***** EXTRACTED ENTRIES *****
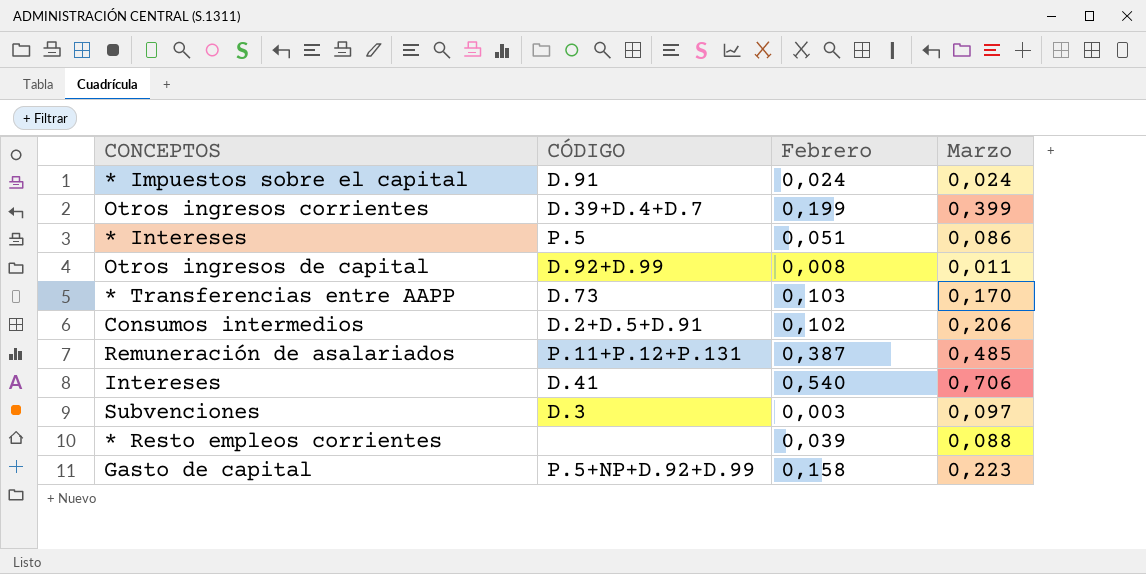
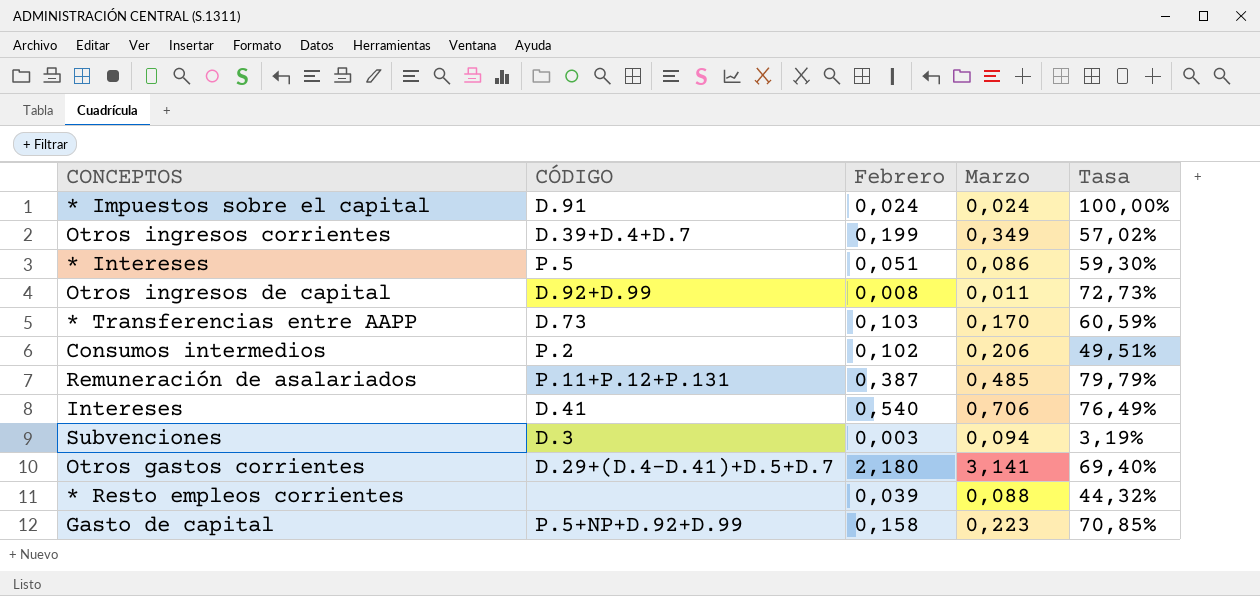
column Tasa | formula: none -> [Febrero] / [Marzo]
Otros ingresos corrientes | Marzo: 0,399 -> 0,349
Consumos intermedios | CÓDIGO: D.2+D.5+D.91 -> P.2
Subvenciones | Marzo: 0,097 -> 0,094
row Otros gastos corrientes: none -> D.29+(D.4-D.41)+D.5+D.7 | 2,180 | 3,141 | 69,40%

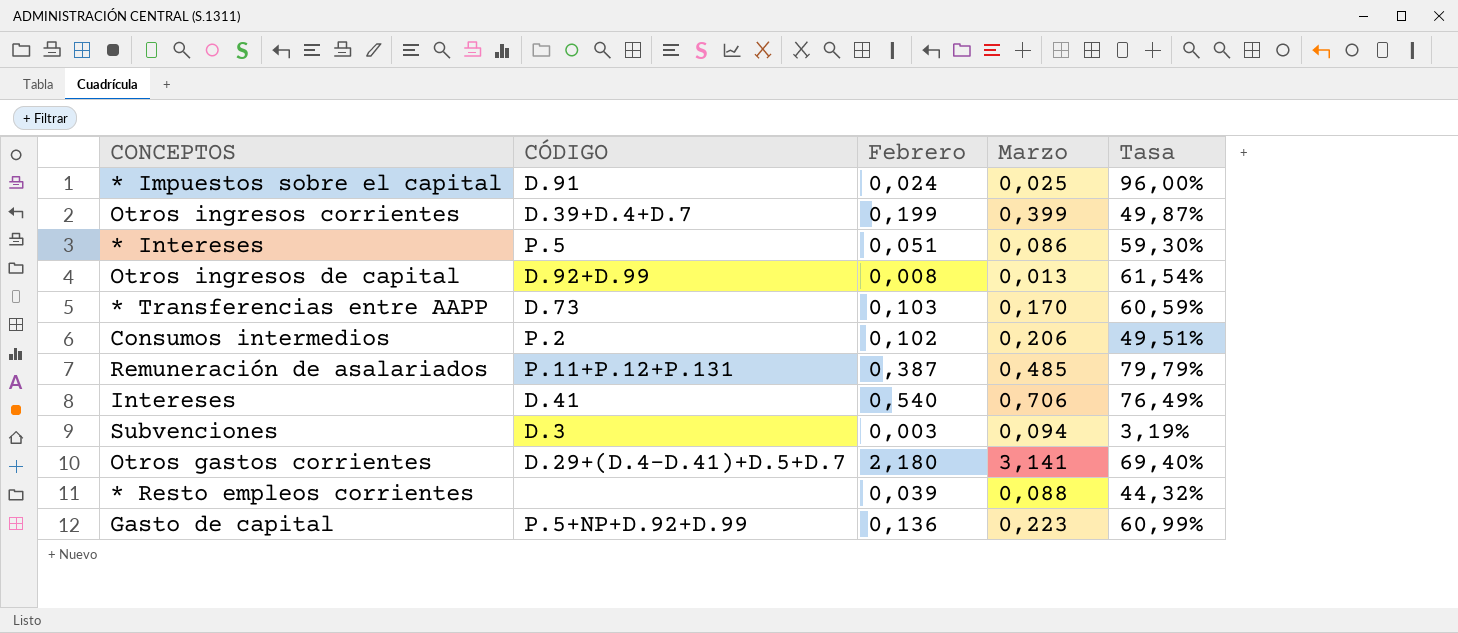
* Impuestos sobre el capital | Marzo: 0,024 -> 0,025
* Impuestos sobre el capital | Tasa: 100,00% -> 96,00%
Otros ingresos corrientes | Marzo: 0,349 -> 0,399
Otros ingresos corrientes | Tasa: 57,02% -> 49,87%
Otros ingresos de capital | Marzo: 0,011 -> 0,013
Otros ingresos de capital | Tasa: 72,73% -> 61,54%
Gasto de capital | Febrero: 0,158 -> 0,136
Gasto de capital | Tasa: 70,85% -> 60,99%

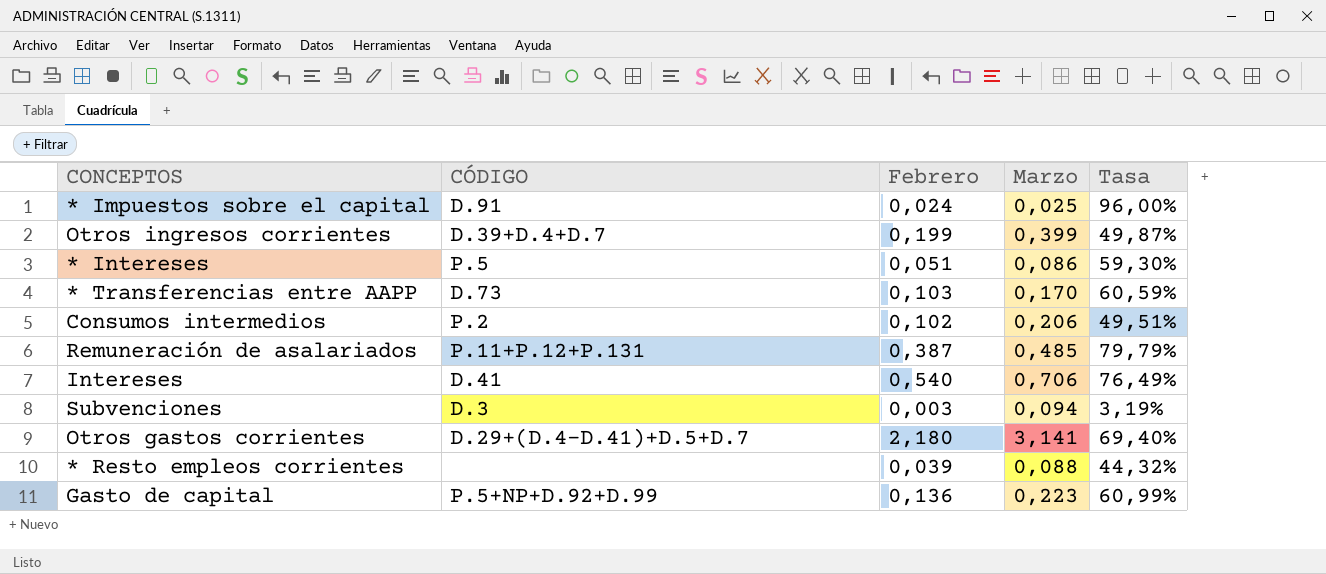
row Otros ingresos de capital: D.92+D.99 | 0,008 | 0,013 | 61,54% -> none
*****
- _EXERCISE BRIEF_:
Skip all pictures. Write out only the lines from the one containing "Otros ingresos de capital | Tasa: 72,73%" to the end of the listing above, inclusive, exactly as given.

- _RESULT FOR THIS EXERCISE_:
Otros ingresos de capital | Tasa: 72,73% -> 61,54%
Gasto de capital | Febrero: 0,158 -> 0,136
Gasto de capital | Tasa: 70,85% -> 60,99%

row Otros ingresos de capital: D.92+D.99 | 0,008 | 0,013 | 61,54% -> none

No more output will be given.